Transforming growth factor-β1 augments granulocyte-macrophage colony-stimulating factor–induced proliferation of umbilical cord blood CD34+ cells with an associated tyrosine phosphorylation of STAT5

Objective Several investigators have reported that transforming growth factor (TGF)-β1 and granulocyte-macrophage colony-stimulating factor (GM-CSF) synergistically support cell proliferation. However, the mechanisms involved have not been elucidated. To clarify the mechanisms of the synergistic action of TGF-β1 and GM-CSF, we compared the activation states of STAT5 and mitogen-activated protein kinase in CD34+ cells and in GM-CSF–dependent hematopoietic cell lines.
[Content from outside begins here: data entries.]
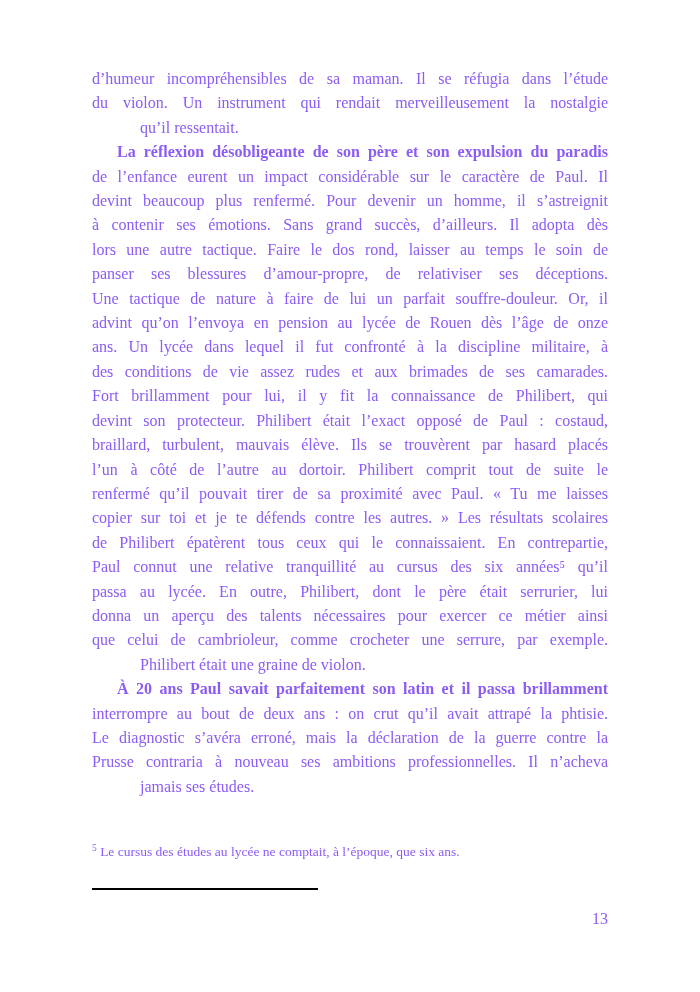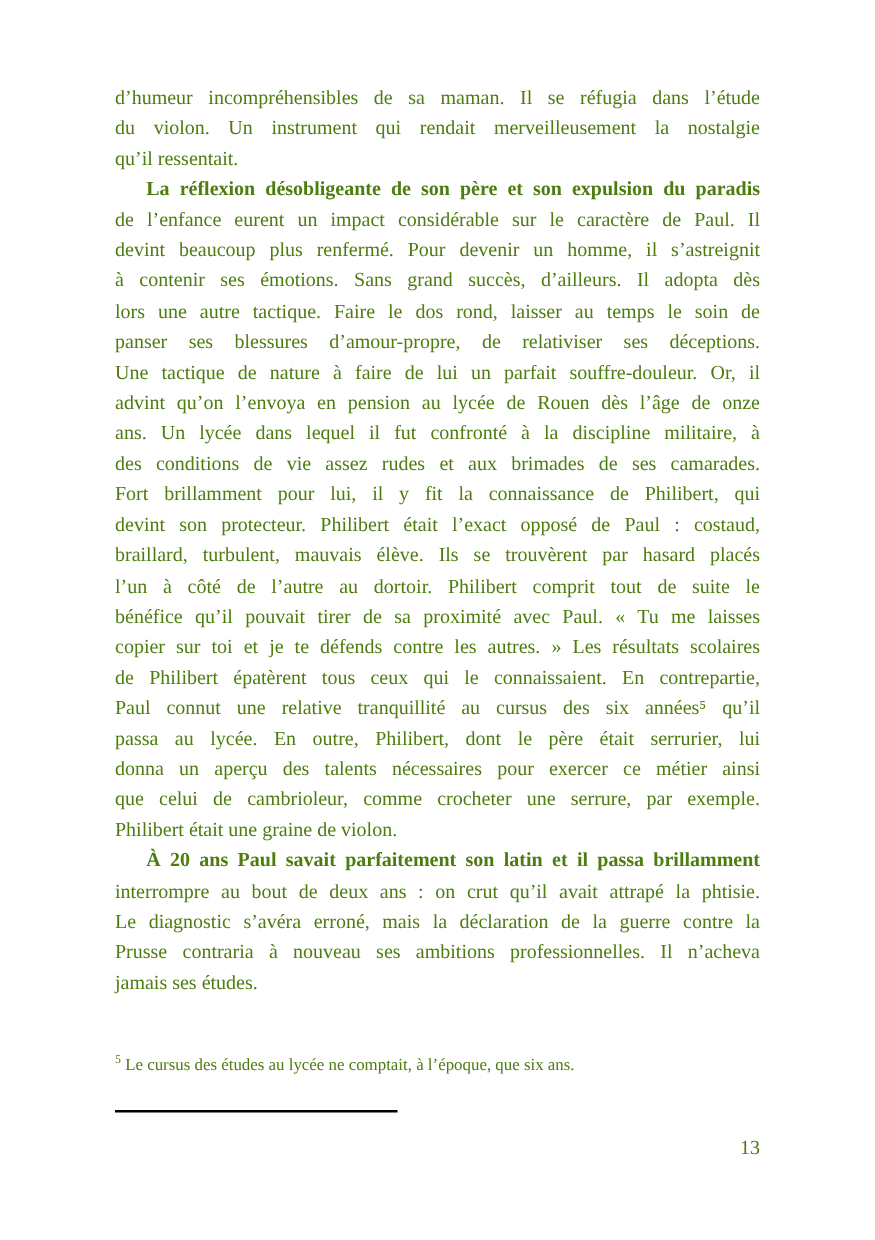"d’humeur incompréhensibles de sa maman." .page { color: #4d7c0f -> #8b5cf6 }
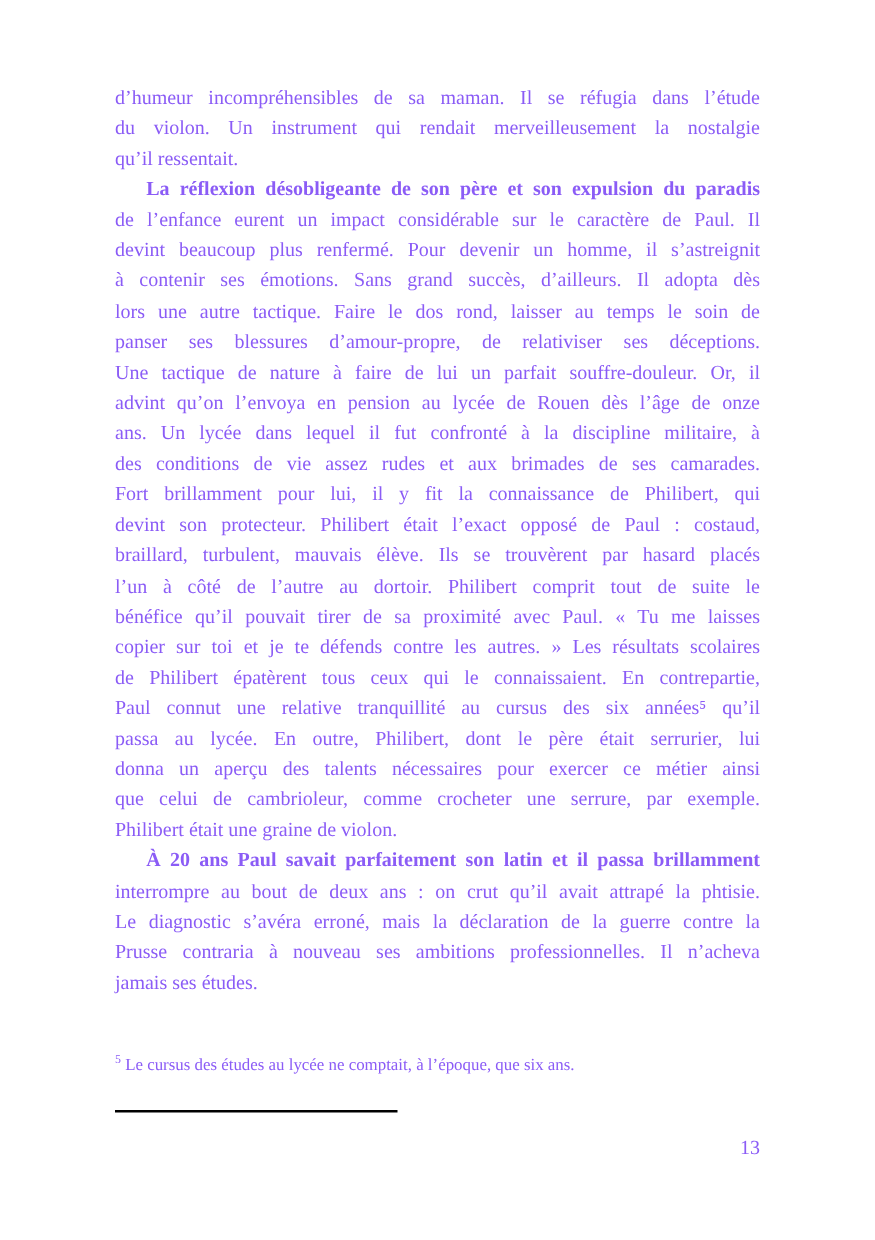"qu’il ressentait." .line.last { margin-left: none -> 48px }
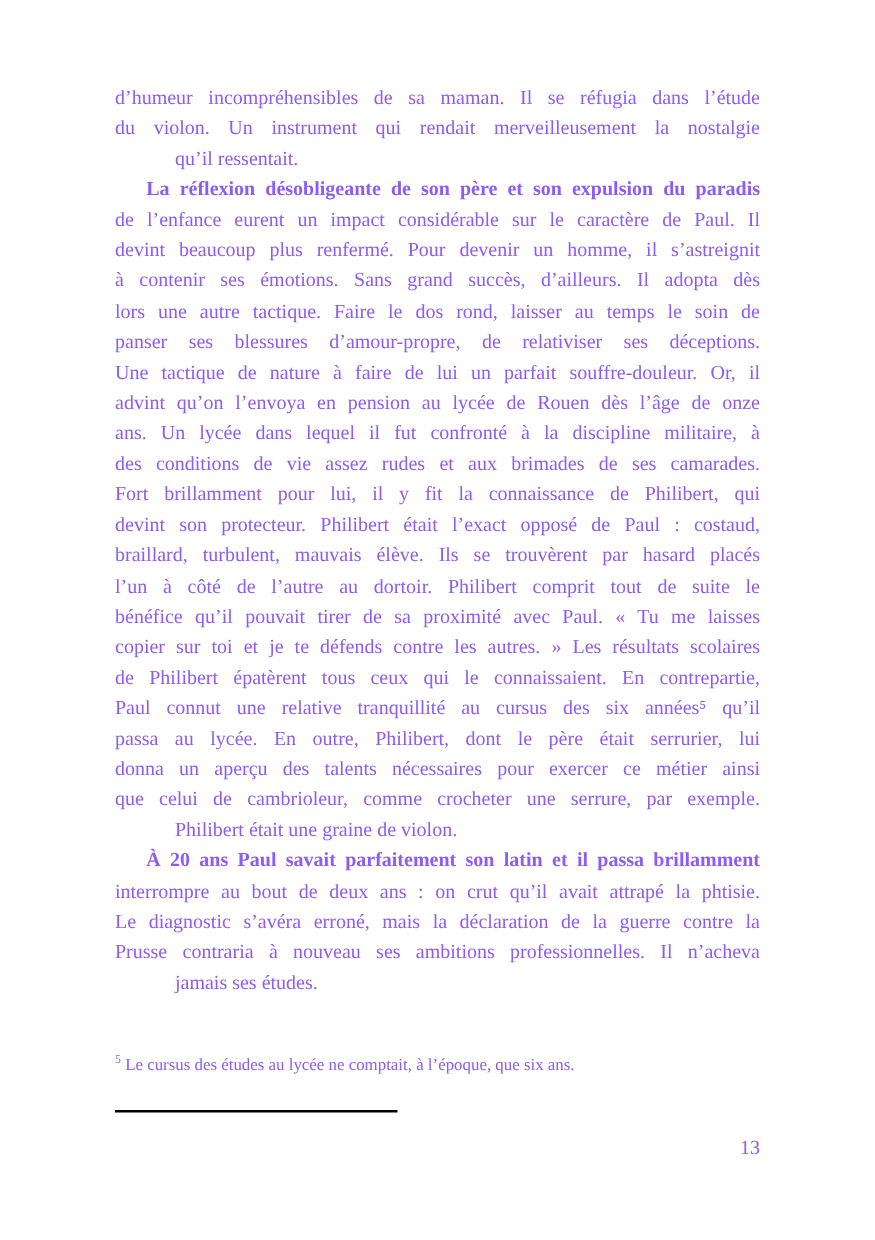"bénéfice qu’il pouvait tirer de" div.line { text: bénéfice -> renfermé }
Materials and Methods Human CD34+ cells and GM-CSF–dependent cell lines (FKH-1, YNH-1, and M-07e) were stimulated with 1.25 ng/mL GM-CSF and/or 0.25 ng/mL TGF-β1, and 1.25 ng/mL GM-CSF and/or 0.25 ng/mL, 0.025 ng/mL TGF-β1, respectively, and cell proliferation was analyzed by [3H]thymidine uptake. Expression of signal transduction proteins and their phosphorylation states were determined by Western blotting. Results TGF-β1 synergistically enhanced the GM-CSF–augmented growth of CD34+ cells and FKH-1 cells, but inhibited the growth of YNH-1 and M-07e cells. Tyrosine phosphorylation of STAT5 induced by GM-CSF was enhanced by stimulation with the combination of TGF-β1 and GM-CSF (TGF-β1/GM-CSF) compared with that induced by GM-CSF alone in CD34+ cells and FKH-1 cells. However, combinations of TGF-β1/GM-CSF caused inhibition of GM-CSF–induced tyrosine phosphorylation in M-07e cells. No significant difference was observed in mitogen-activated protein kinase activation between CD34+ cells and FKH-1 cells stimulated with GM-CSF/TGF-β1 or GM-CSF alone. Conclusions Results suggest that TGF-β1 may augment GM-CSF–induced proliferation of CD34+ cells in association with enhanced tyrosine phosphorylation of STAT5. Our data suggest a novel mechanism for the synergistic enhancement of cellular growth induced by the combination of TGF-β1 and GM-CSF.